### [REQUIREMENT]
Transcribe all the entries word for word, omitting any pictures they contain.
BEGIN GIVEN ENTRIES
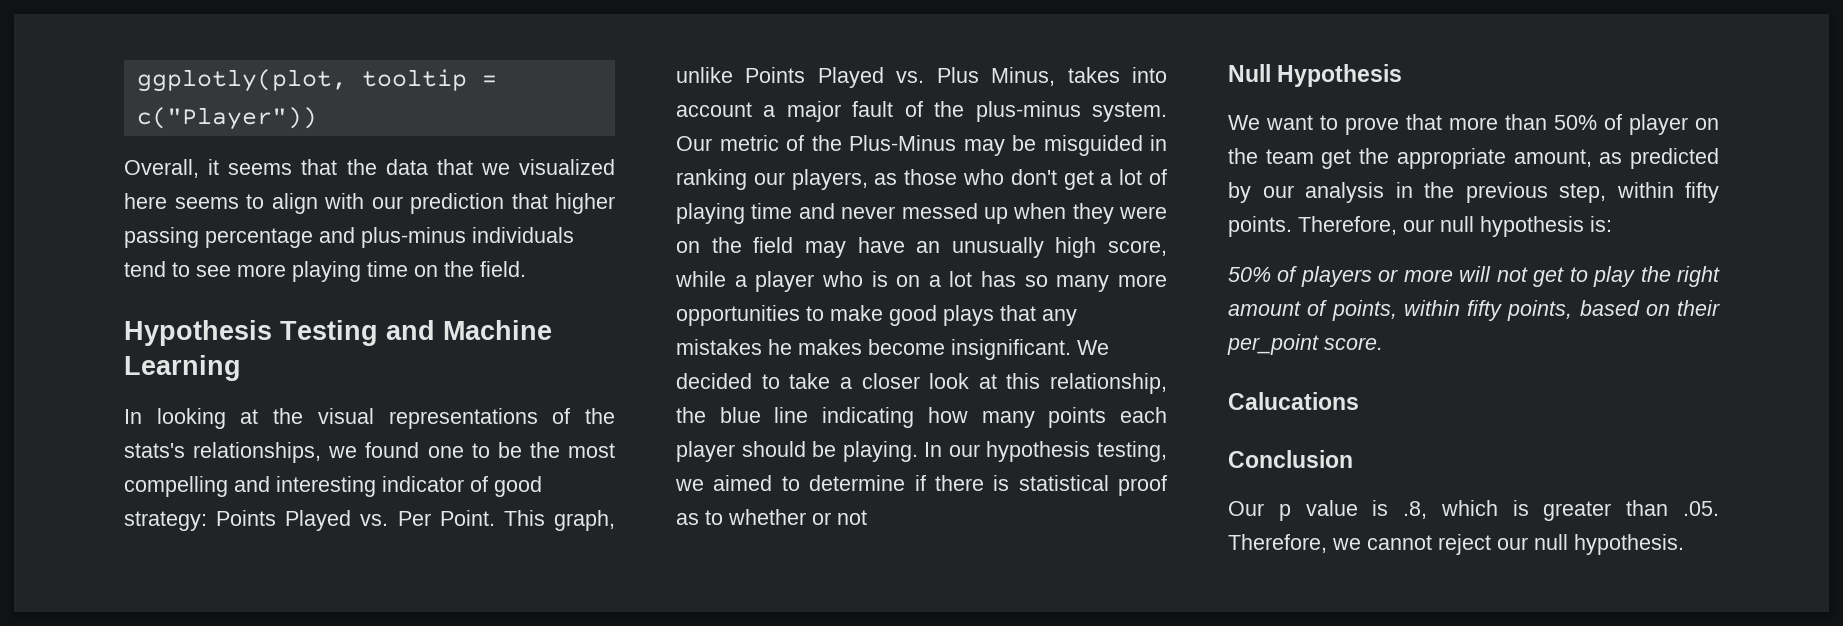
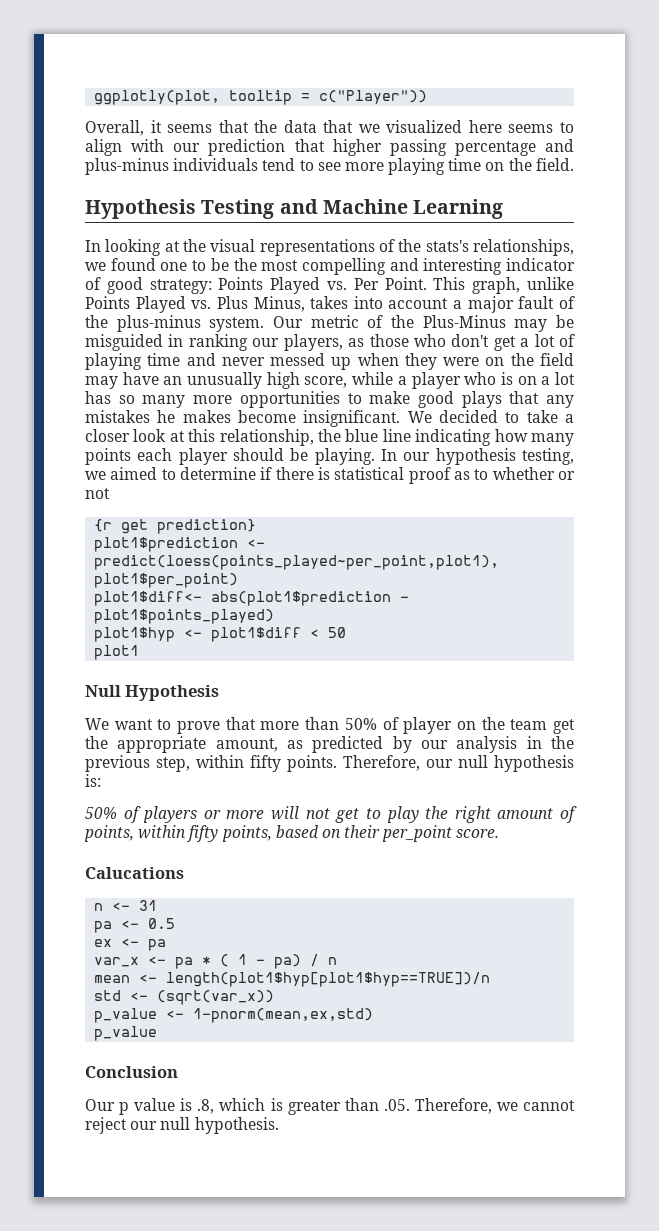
+ {r get prediction}
+ plot1$prediction <- predict(loess(points_played~per_point,plot1), plot1$per_point)
+ plot1$diff<- abs(plot1$prediction - plot1$points_played)
+ plot1$hyp <- plot1$diff < 50
+ plot1
+ n <- 31
+ pa <- 0.5
+ ex <- pa
+ var_x <- pa * ( 1 - pa) / n
+ mean <- length(plot1$hyp[plot1$hyp==TRUE])/n
+ std <- (sqrt(var_x))
+ p_value <- 1-pnorm(mean,ex,std)
+ p_value

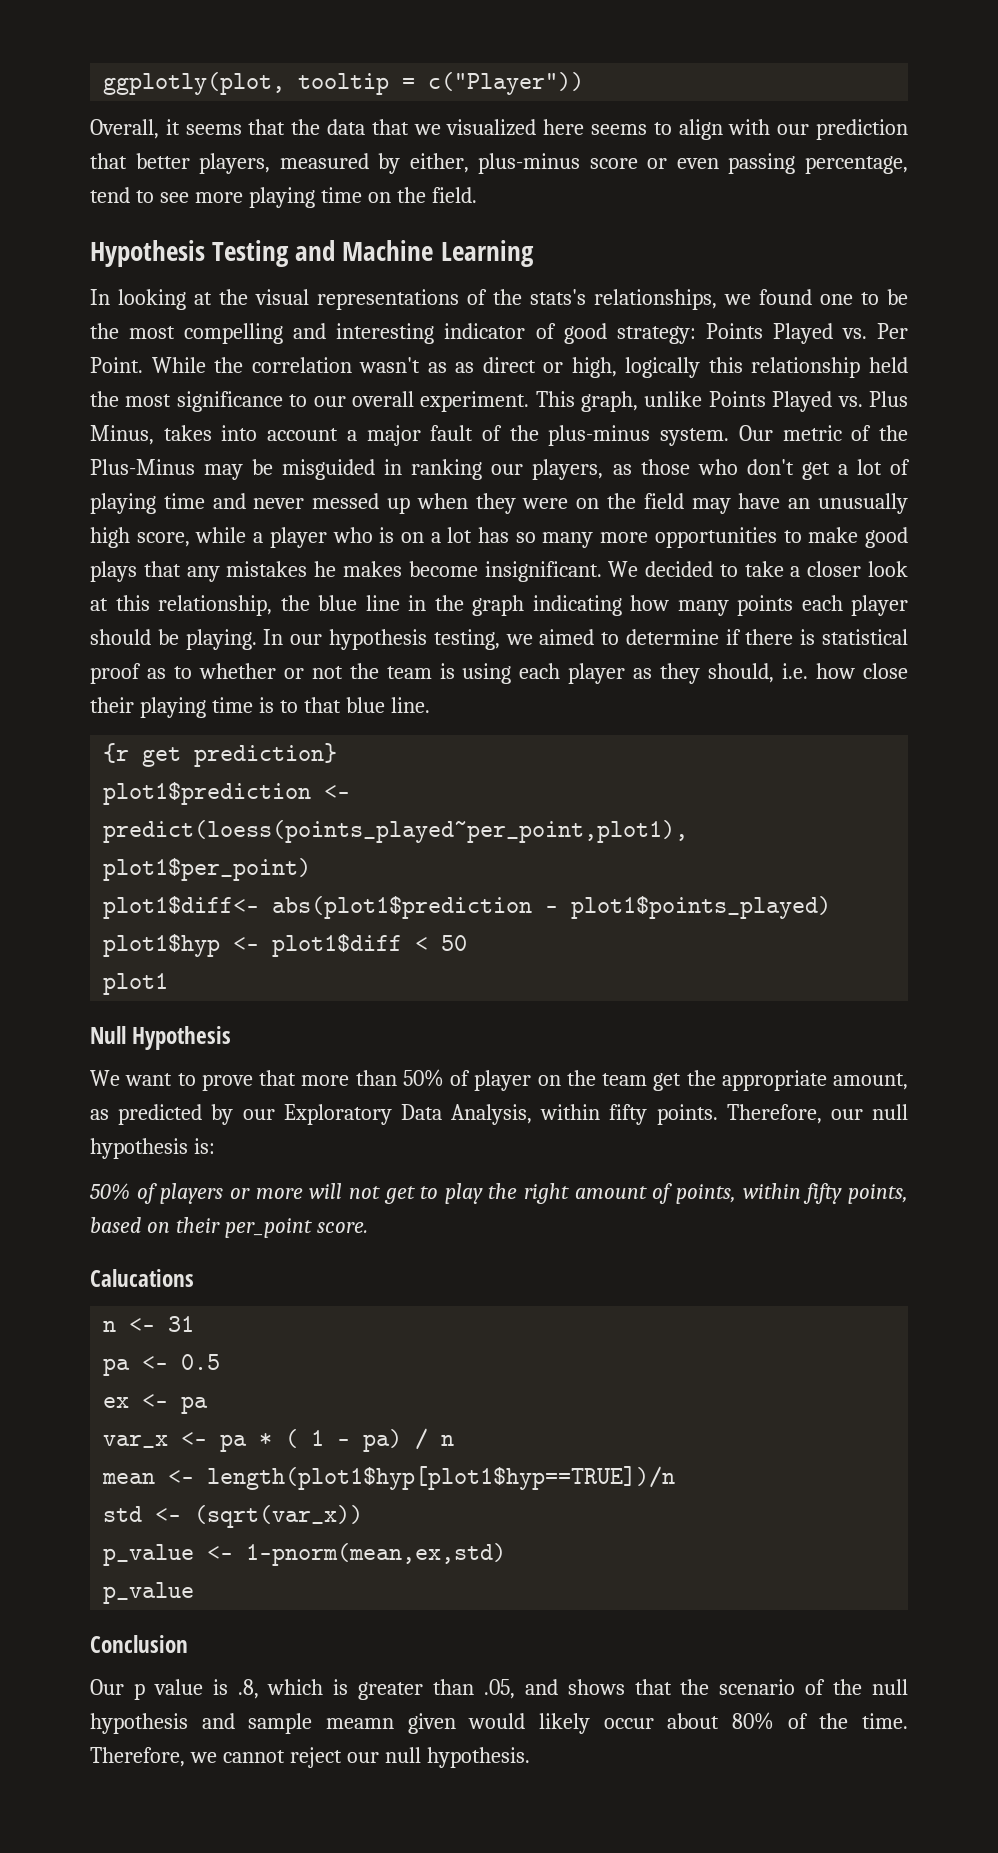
- Overall, it seems that the data that we visualized here seems to align with our prediction that higher passing percentage and plus-minus individuals tend to see more playing time on the field.
+ Overall, it seems that the data that we visualized here seems to align with our prediction that better players, measured by either, plus-minus score or even passing percentage, tend to see more playing time on the field.
+ While the correlation wasn't as as direct or high, logically this relationship held the most significance to our overall experiment.
- We decided to take a closer look at this relationship, the blue line indicating how many points each player should be playing.
+ We decided to take a closer look at this relationship, the blue line in the graph indicating how many points each player should be playing.
- In our hypothesis testing, we aimed to determine if there is statistical proof as to whether or not
+ In our hypothesis testing, we aimed to determine if there is statistical proof as to whether or not the team is using each player as they should, i.e. how close their playing time is to that blue line.
- We want to prove that more than 50% of player on the team get the appropriate amount, as predicted by our analysis in the previous step, within fifty points.
+ We want to prove that more than 50% of player on the team get the appropriate amount, as predicted by our Exploratory Data Analysis, within fifty points.
- Our p value is .8, which is greater than .05. Therefore, we cannot reject our null hypothesis.
+ Our p value is .8, which is greater than .05, and shows that the scenario of the null hypothesis and sample meamn given would likely occur about 80% of the time. Therefore, we cannot reject our null hypothesis.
END GIVEN ENTRIES
### [EXPECTED OUTPUT]
+ {r get prediction}
+ plot1$prediction <- predict(loess(points_played~per_point,plot1), plot1$per_point)
+ plot1$diff<- abs(plot1$prediction - plot1$points_played)
+ plot1$hyp <- plot1$diff < 50
+ plot1
+ n <- 31
+ pa <- 0.5
+ ex <- pa
+ var_x <- pa * ( 1 - pa) / n
+ mean <- length(plot1$hyp[plot1$hyp==TRUE])/n
+ std <- (sqrt(var_x))
+ p_value <- 1-pnorm(mean,ex,std)
+ p_value

- Overall, it seems that the data that we visualized here seems to align with our prediction that higher passing percentage and plus-minus individuals tend to see more playing time on the field.
+ Overall, it seems that the data that we visualized here seems to align with our prediction that better players, measured by either, plus-minus score or even passing percentage, tend to see more playing time on the field.
+ While the correlation wasn't as as direct or high, logically this relationship held the most significance to our overall experiment.
- We decided to take a closer look at this relationship, the blue line indicating how many points each player should be playing.
+ We decided to take a closer look at this relationship, the blue line in the graph indicating how many points each player should be playing.
- In our hypothesis testing, we aimed to determine if there is statistical proof as to whether or not
+ In our hypothesis testing, we aimed to determine if there is statistical proof as to whether or not the team is using each player as they should, i.e. how close their playing time is to that blue line.
- We want to prove that more than 50% of player on the team get the appropriate amount, as predicted by our analysis in the previous step, within fifty points.
+ We want to prove that more than 50% of player on the team get the appropriate amount, as predicted by our Exploratory Data Analysis, within fifty points.
- Our p value is .8, which is greater than .05. Therefore, we cannot reject our null hypothesis.
+ Our p value is .8, which is greater than .05, and shows that the scenario of the null hypothesis and sample meamn given would likely occur about 80% of the time. Therefore, we cannot reject our null hypothesis.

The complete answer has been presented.